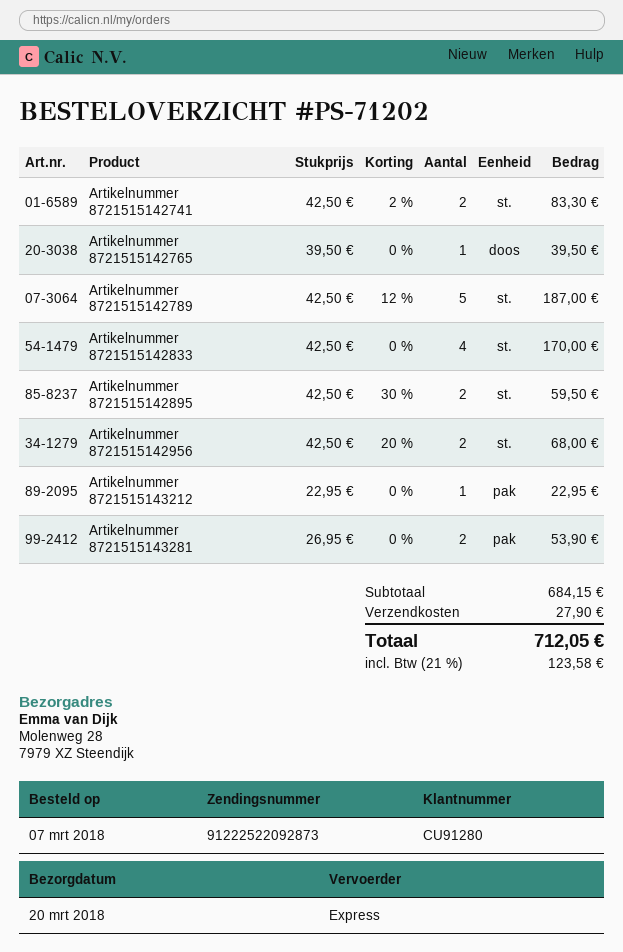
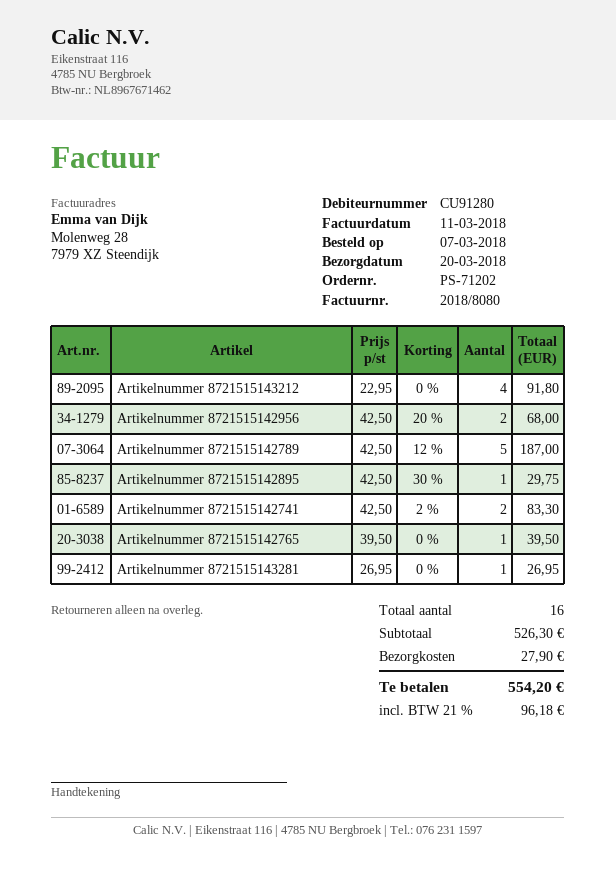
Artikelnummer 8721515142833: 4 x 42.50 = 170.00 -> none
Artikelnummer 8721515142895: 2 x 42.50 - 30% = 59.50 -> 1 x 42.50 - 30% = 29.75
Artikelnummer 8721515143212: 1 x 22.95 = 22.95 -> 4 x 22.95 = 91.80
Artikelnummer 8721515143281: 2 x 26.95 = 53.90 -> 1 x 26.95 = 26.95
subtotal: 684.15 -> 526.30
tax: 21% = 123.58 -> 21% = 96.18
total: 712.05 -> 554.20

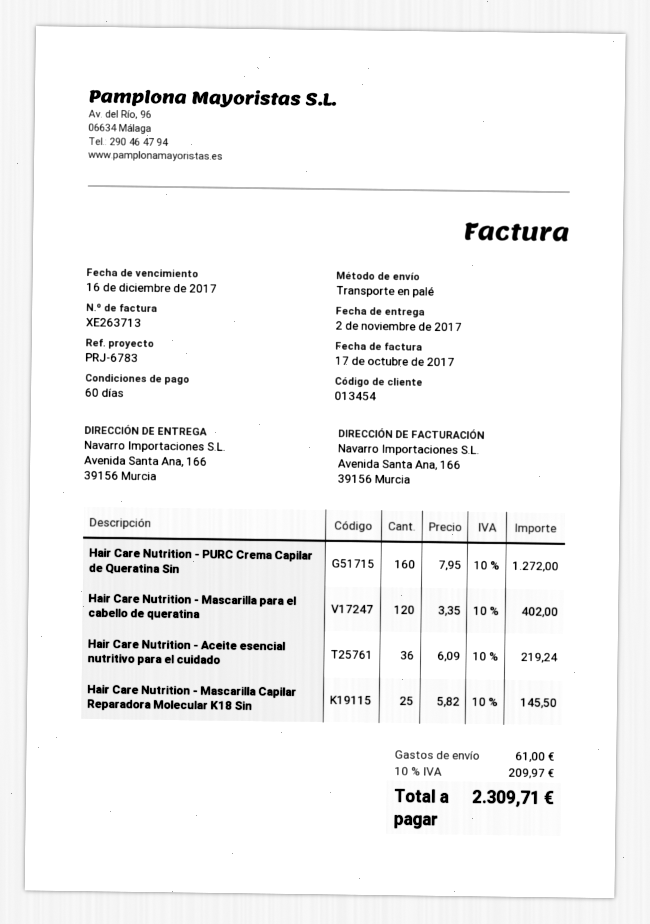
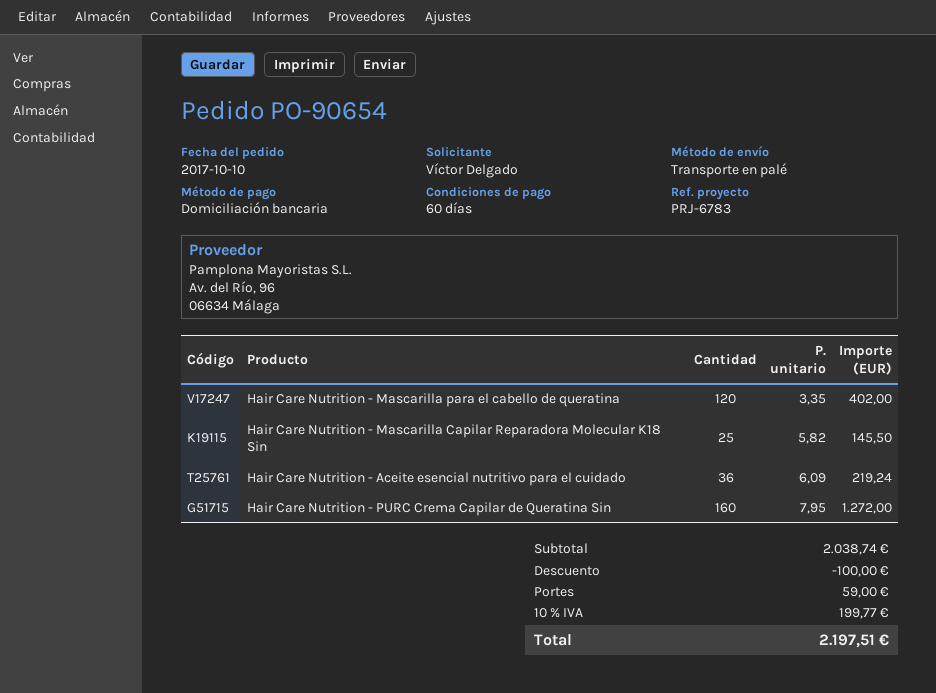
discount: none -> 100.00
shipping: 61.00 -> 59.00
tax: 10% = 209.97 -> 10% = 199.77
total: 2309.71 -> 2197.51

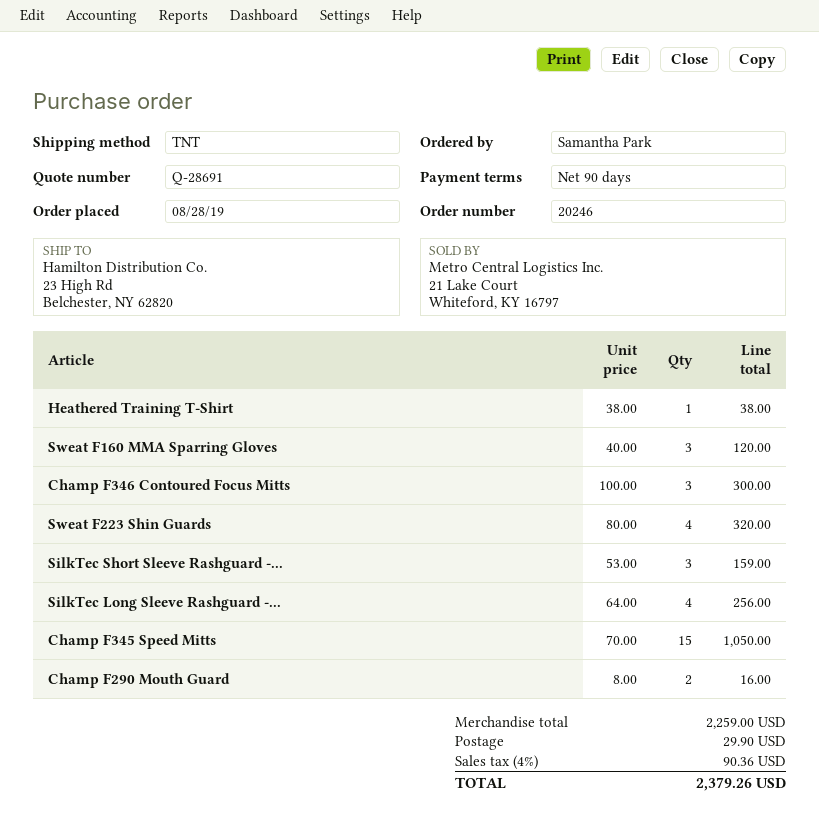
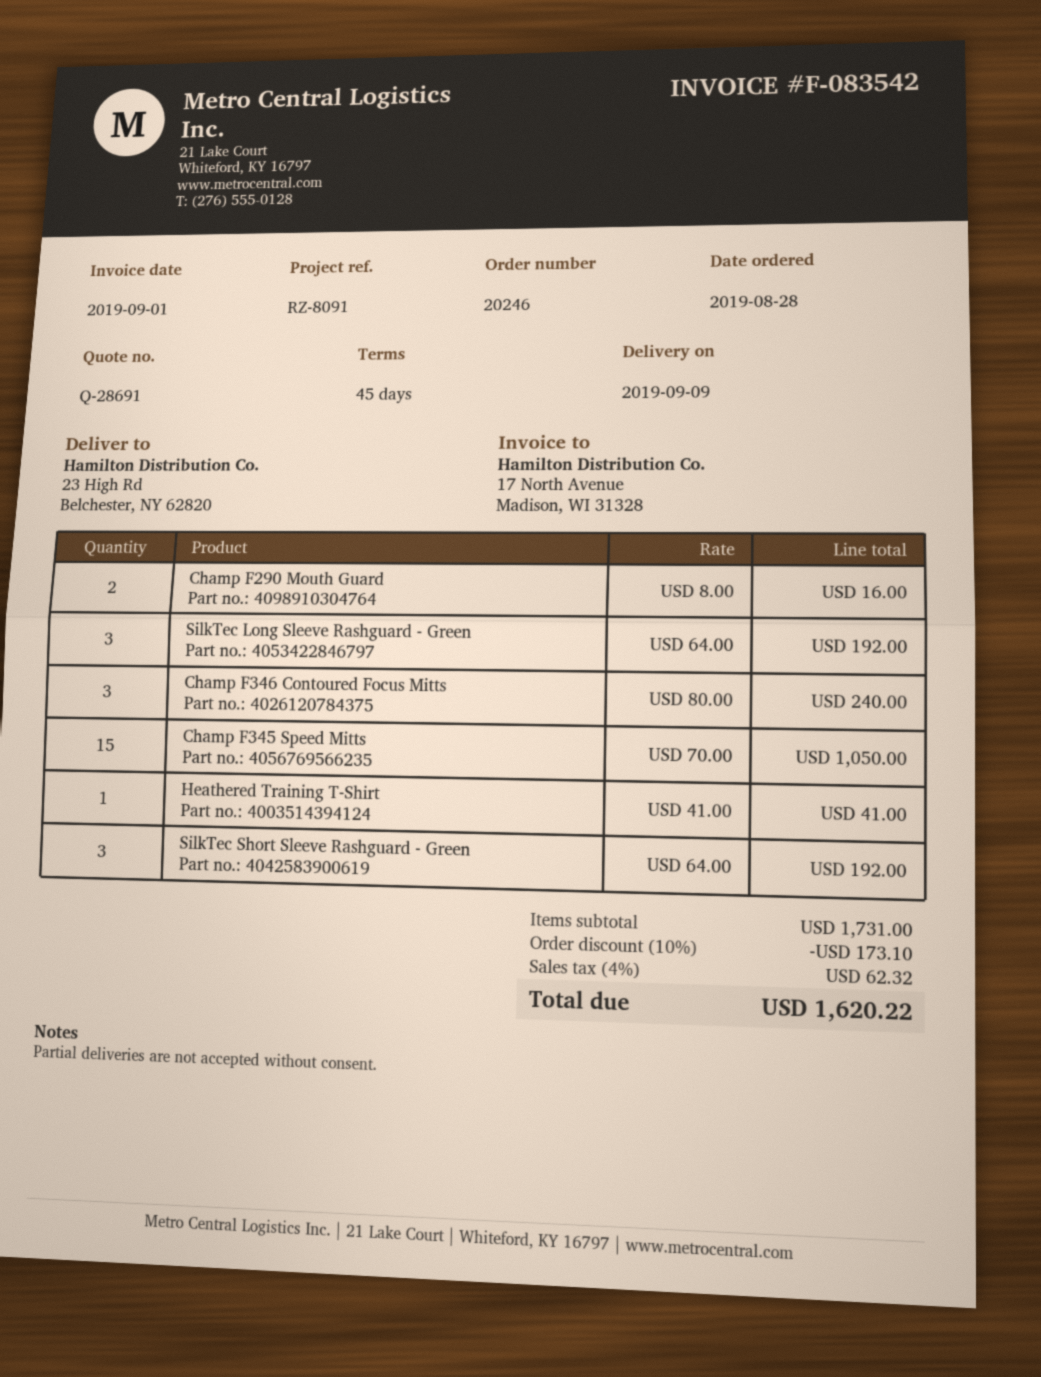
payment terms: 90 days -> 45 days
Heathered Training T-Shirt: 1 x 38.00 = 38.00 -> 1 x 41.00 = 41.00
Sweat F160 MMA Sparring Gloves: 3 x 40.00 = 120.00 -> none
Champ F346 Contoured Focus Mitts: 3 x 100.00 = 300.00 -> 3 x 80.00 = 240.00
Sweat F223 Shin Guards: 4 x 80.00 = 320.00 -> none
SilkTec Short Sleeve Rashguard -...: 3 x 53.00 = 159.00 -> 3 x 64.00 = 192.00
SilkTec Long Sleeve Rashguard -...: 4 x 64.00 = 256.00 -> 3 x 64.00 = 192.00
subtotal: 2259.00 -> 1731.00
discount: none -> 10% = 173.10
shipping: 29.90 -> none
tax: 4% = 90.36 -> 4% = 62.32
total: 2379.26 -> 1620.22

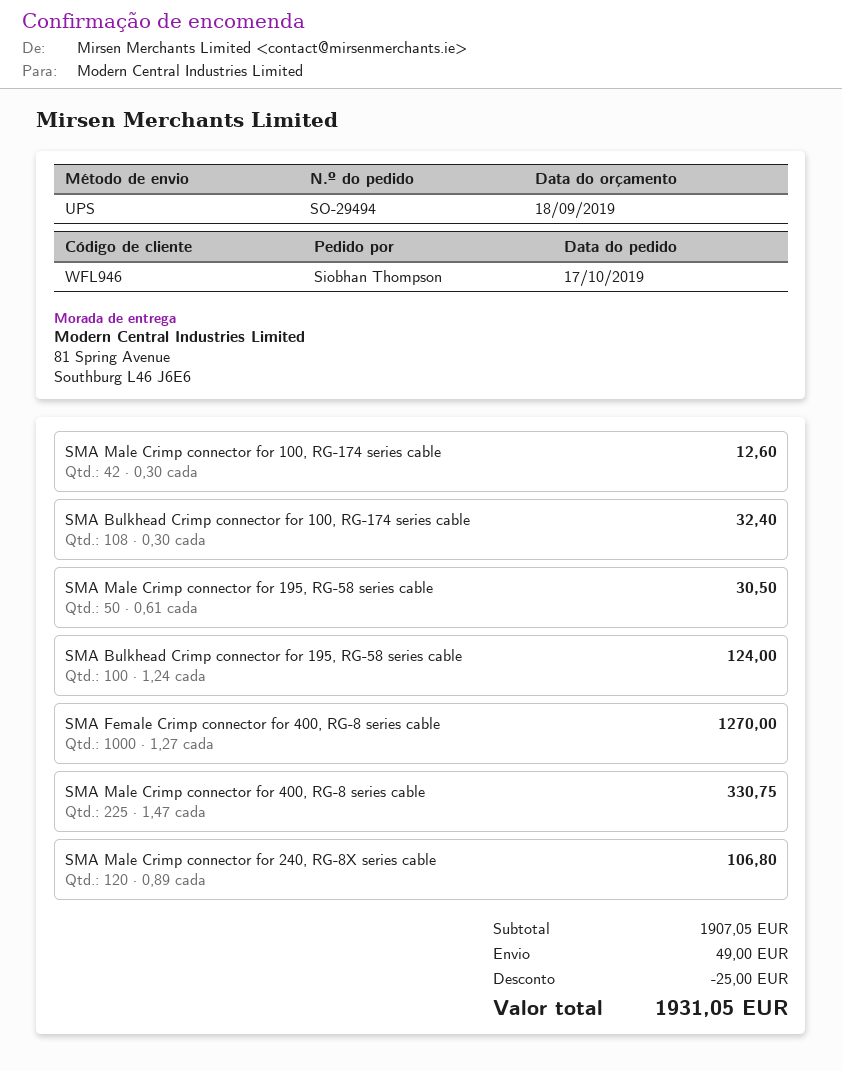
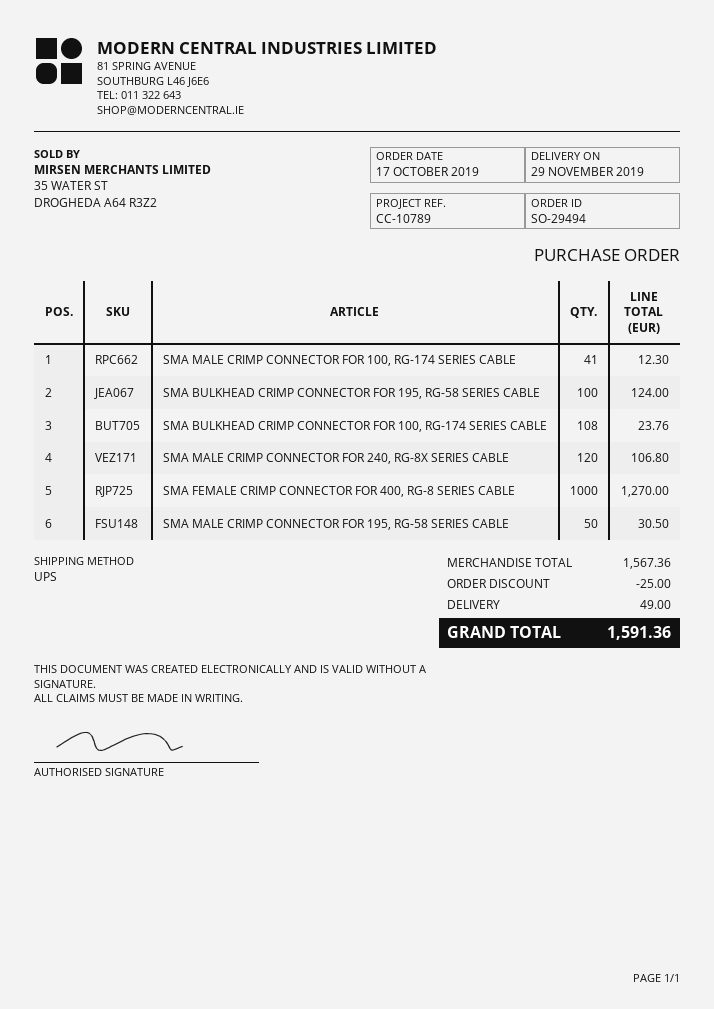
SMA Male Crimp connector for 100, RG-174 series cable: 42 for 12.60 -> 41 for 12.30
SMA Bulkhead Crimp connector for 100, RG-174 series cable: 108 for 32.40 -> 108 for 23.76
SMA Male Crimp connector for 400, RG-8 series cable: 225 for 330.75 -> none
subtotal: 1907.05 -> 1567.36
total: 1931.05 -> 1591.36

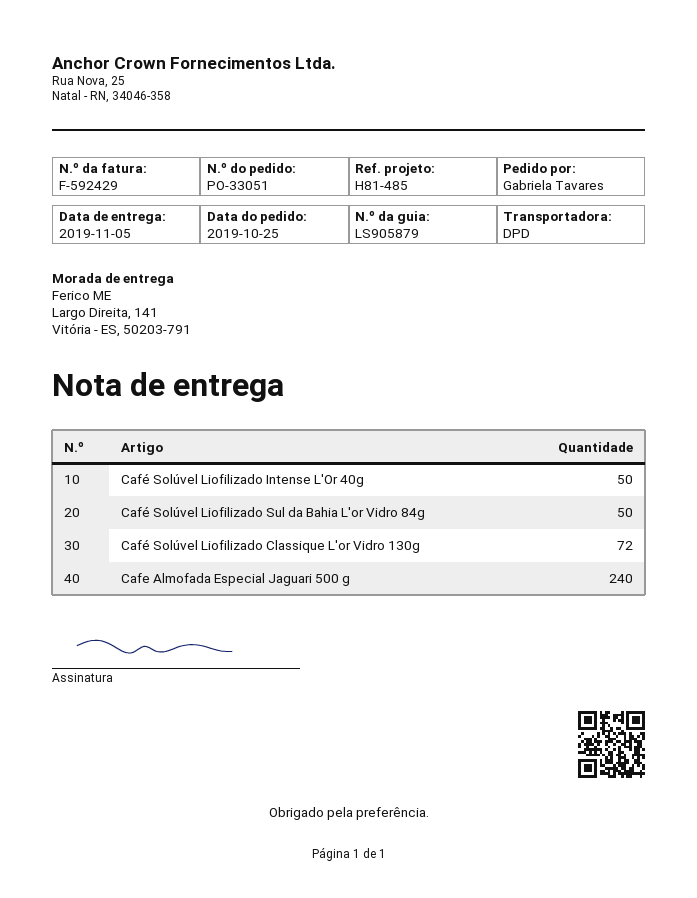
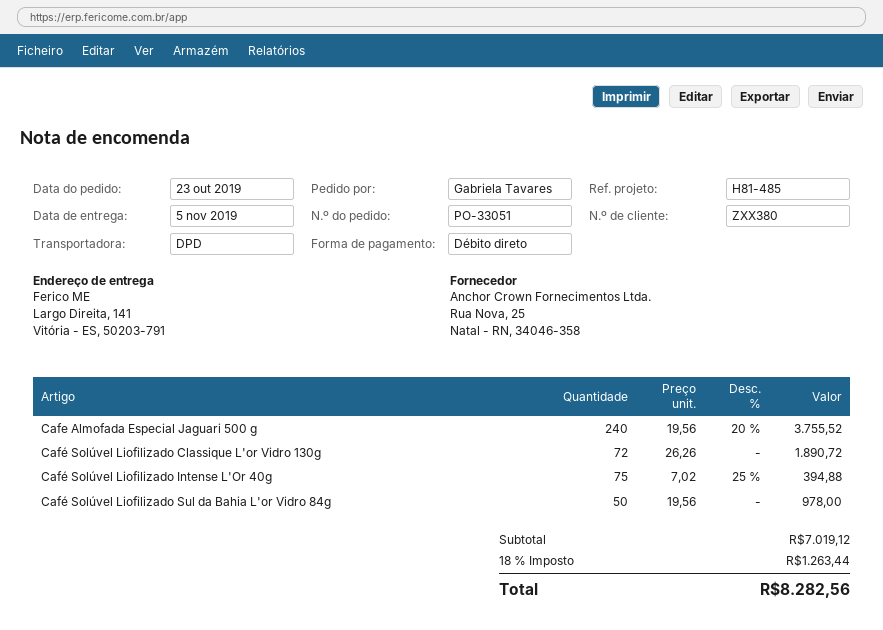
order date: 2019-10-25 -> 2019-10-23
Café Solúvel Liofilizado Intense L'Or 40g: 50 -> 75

· · · ·

=== Problem to work on ===
Sift the material for lines that include the word "Crimp", and copy each one.

=== Completed exercise ===
SMA Male Crimp connector for 100, RG-174 series cable: 42 for 12.60 -> 41 for 12.30
SMA Bulkhead Crimp connector for 100, RG-174 series cable: 108 for 32.40 -> 108 for 23.76
SMA Male Crimp connector for 400, RG-8 series cable: 225 for 330.75 -> none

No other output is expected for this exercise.